Rabbi Avraham Teichman charges $1,000 for a get. The RCC charges about $550 for a standard get (divorce document). The Los Angeles Beit Din charges $400.
A competent rabbi will need 90 minutes to draw up a get.
If you get a conversion or a divorce through the Los Angeles Beit Din, you will have problems with certain Orthodox rabbis in Israel and you will not have problems with other Orthodox rabbis in Israel.
Rabbi Union and many of his RCC colleagues want to live in a ghetto where they can ignore secular law. That’s why so many RCC rulings are overturned in secular court.

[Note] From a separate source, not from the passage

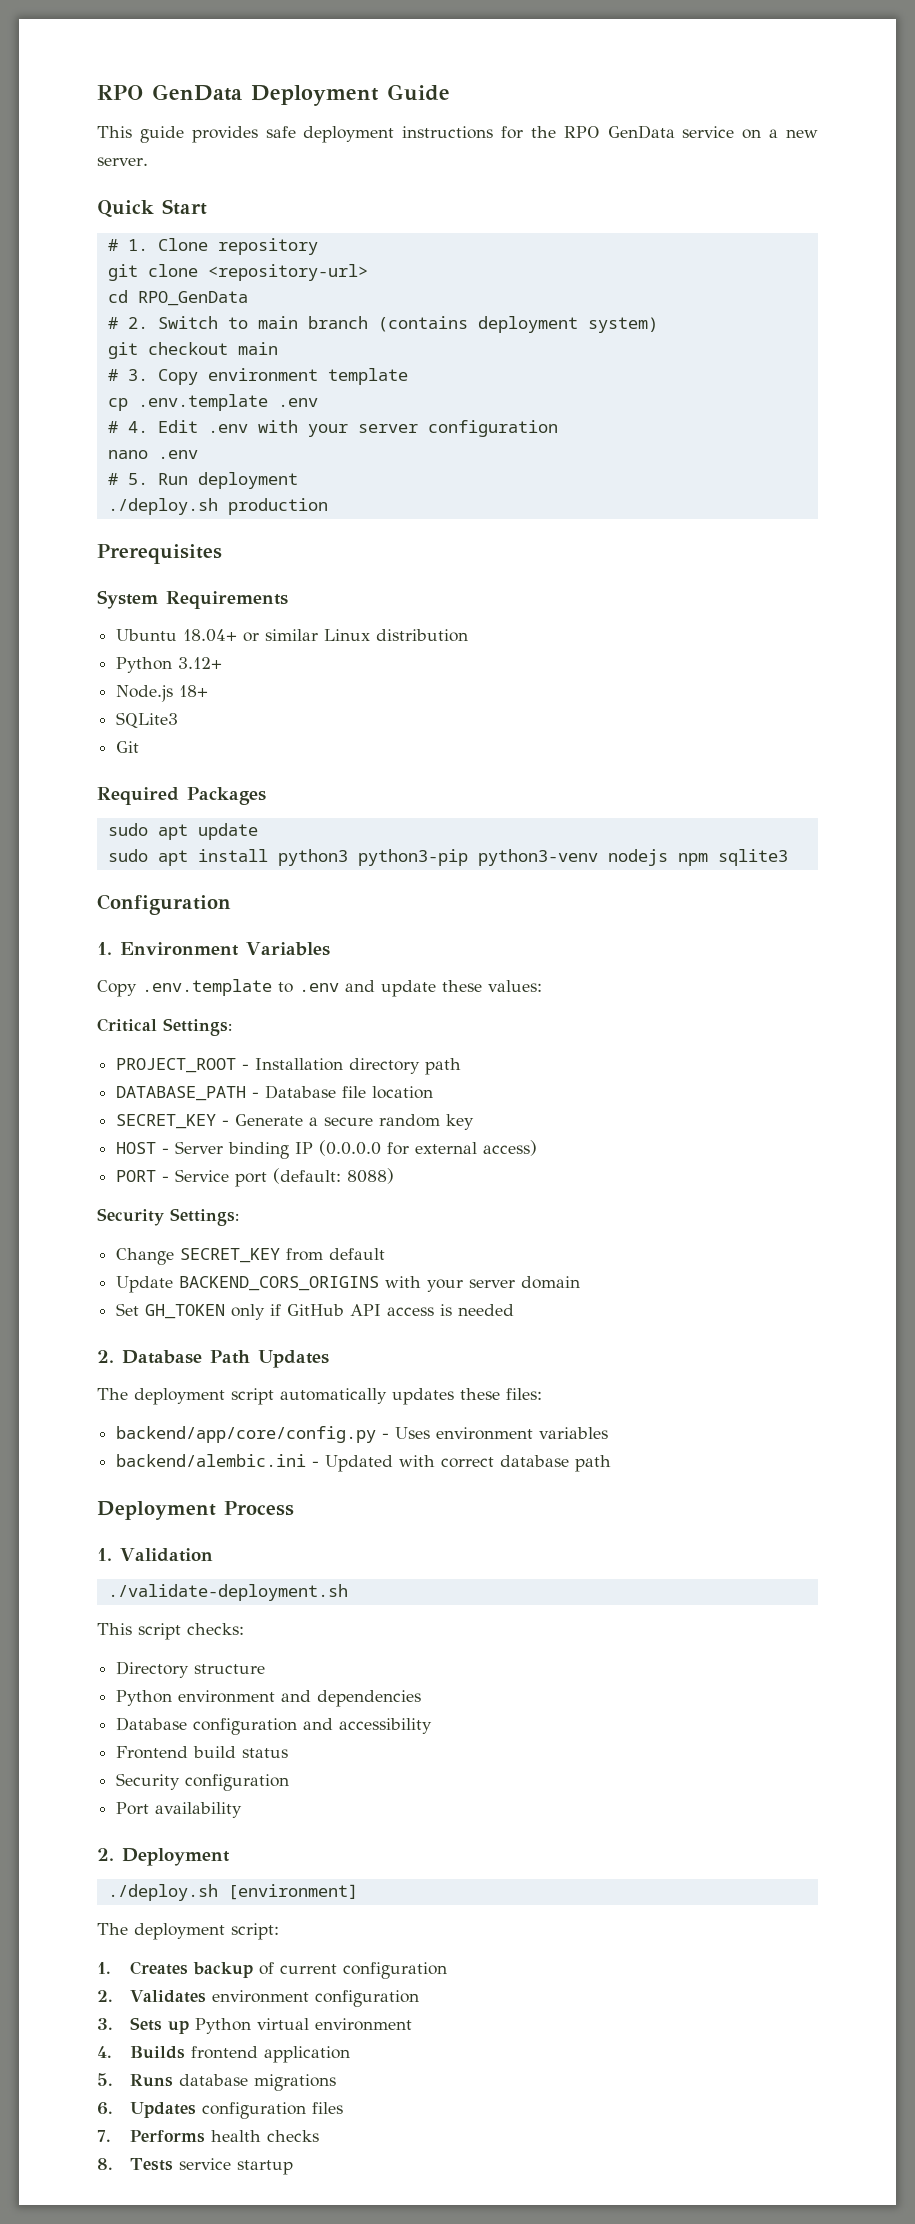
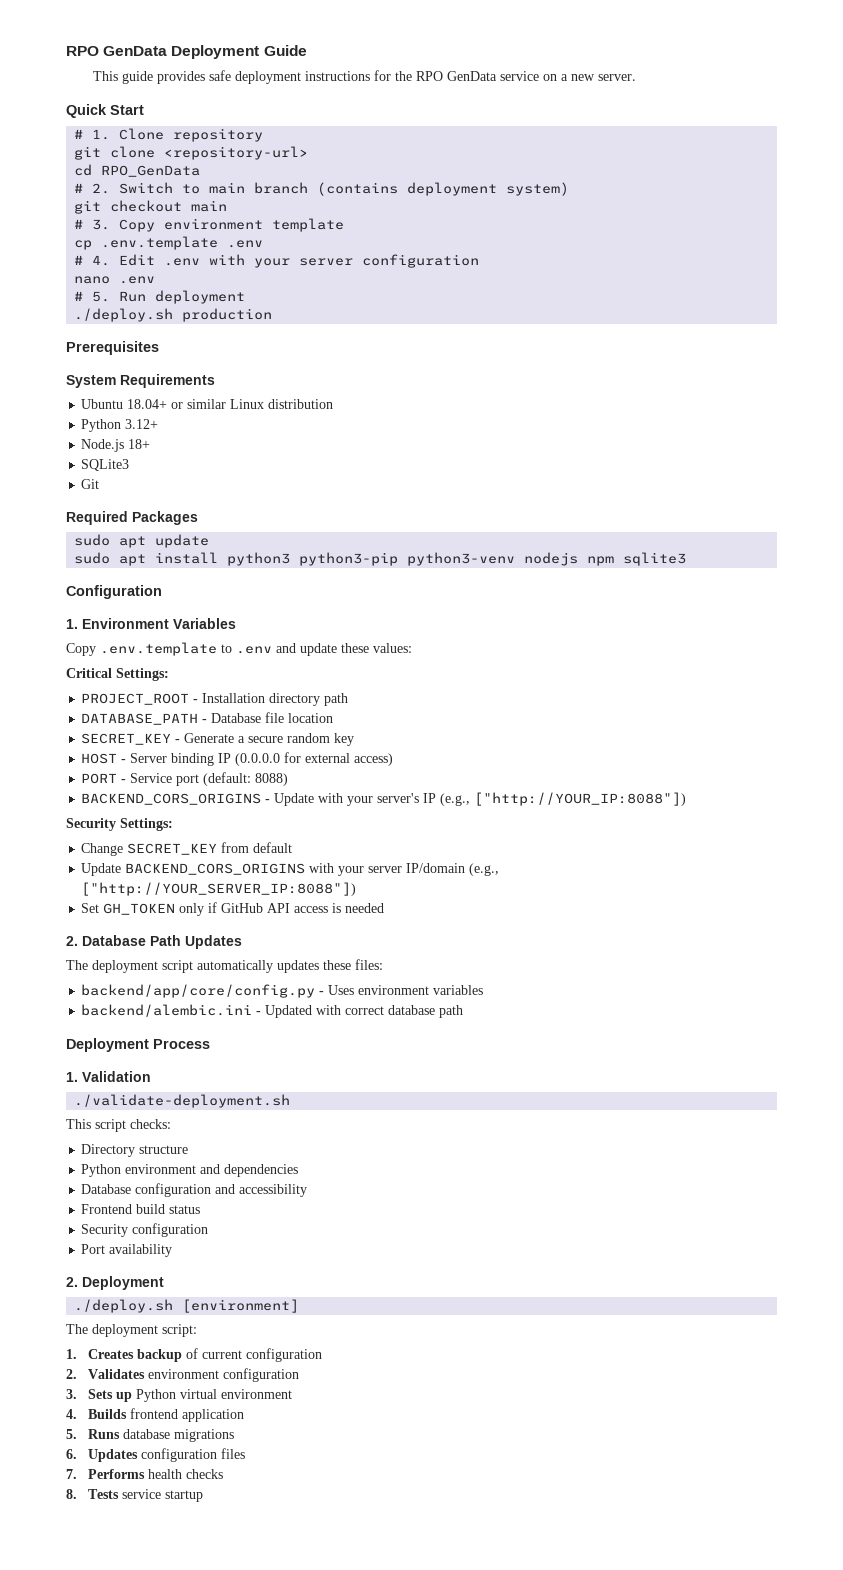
+ BACKEND_CORS_ORIGINS - Update with your server's IP (e.g., ["http://YOUR_IP:8088"])
- Update BACKEND_CORS_ORIGINS with your server domain
+ Update BACKEND_CORS_ORIGINS with your server IP/domain (e.g., ["http://YOUR_SERVER_IP:8088"])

* Steve Friedman, an attorney for Rabbi Samuel Ohana, is one of the top 50 attorneys in the state of California. He learned with the Lubavitcher Rebbe and the Rav Yosef Baer Soloveitchik. He bills at over $1,000 an hour.
* The RCC is the only major Beit Din in the United States that declares in its arbitration agreements that it does not have to explain its decisions and also provides for no avenues of appeal. That’s why so many of its rulings are challenged and overturned in secular courts.
* In Igrot Moshe, Rabbi Moshe Feinstein often disagrees with a Beit Din decision. He does not use the language of “appellate court” but he acts as an appellate court.
* Pulpit rabbis don’t want the tsures of going up against the RCC, but they rarely send arbitrations to the RCC. Not even Rabbi Muskin. They don’t want their congregants coming back yelling at them. For a major Beit Din, the RCC does little arbitration work.